◆ Prompt
What lines in the records below include the word "Taglia"? Return each one.
====== Dataset records ======
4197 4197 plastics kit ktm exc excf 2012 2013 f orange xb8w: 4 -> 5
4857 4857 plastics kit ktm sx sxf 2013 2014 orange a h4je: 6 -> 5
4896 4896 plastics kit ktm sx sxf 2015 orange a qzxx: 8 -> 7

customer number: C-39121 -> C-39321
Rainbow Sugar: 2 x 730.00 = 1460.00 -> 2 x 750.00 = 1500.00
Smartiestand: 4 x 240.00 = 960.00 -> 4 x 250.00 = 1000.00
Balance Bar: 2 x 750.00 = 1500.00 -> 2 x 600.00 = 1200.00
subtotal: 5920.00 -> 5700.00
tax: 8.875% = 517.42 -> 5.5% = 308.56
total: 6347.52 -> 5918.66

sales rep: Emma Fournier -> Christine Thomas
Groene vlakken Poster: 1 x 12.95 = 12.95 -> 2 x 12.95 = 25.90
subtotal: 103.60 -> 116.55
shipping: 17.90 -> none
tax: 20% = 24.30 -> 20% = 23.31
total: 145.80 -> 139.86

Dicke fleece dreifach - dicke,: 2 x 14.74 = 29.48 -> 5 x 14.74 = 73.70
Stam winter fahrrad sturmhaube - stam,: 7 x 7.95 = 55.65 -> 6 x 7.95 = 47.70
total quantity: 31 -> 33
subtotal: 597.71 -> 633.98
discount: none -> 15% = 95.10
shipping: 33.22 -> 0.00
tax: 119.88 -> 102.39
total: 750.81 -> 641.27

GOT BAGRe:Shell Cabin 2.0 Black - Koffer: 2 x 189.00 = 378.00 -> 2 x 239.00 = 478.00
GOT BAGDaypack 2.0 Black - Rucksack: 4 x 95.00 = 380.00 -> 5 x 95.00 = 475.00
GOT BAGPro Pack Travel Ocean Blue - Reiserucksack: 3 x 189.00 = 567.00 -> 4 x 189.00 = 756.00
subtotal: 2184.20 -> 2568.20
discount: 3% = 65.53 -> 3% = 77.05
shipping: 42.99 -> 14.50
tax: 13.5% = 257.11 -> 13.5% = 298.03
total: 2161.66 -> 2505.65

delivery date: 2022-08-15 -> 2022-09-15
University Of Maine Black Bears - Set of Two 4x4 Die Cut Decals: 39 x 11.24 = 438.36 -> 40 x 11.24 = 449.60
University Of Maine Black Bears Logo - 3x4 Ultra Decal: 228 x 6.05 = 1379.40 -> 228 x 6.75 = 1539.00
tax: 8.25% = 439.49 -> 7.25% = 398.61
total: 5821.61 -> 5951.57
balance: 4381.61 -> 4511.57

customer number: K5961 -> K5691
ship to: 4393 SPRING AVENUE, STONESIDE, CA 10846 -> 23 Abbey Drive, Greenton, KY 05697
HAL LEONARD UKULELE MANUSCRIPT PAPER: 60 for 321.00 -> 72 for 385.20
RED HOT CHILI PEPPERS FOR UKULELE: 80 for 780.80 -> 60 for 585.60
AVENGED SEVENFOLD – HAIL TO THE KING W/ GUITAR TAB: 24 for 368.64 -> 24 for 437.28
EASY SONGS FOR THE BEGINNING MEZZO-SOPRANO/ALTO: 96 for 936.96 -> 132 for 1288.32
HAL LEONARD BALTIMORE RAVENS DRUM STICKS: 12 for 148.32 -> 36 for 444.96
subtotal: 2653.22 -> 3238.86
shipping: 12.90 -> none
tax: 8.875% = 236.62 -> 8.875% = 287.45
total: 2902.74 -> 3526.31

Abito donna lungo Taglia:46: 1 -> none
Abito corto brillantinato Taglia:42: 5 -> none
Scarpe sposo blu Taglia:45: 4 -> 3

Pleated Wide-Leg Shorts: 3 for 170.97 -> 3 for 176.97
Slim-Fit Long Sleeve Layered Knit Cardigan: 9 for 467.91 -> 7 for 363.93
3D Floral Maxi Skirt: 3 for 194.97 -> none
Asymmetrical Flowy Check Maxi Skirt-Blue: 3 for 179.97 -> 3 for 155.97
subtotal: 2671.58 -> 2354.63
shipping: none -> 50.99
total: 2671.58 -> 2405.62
======
◆ Response for this exercise
Abito donna lungo Taglia:46: 1 -> none
Abito corto brillantinato Taglia:42: 5 -> none
Scarpe sposo blu Taglia:45: 4 -> 3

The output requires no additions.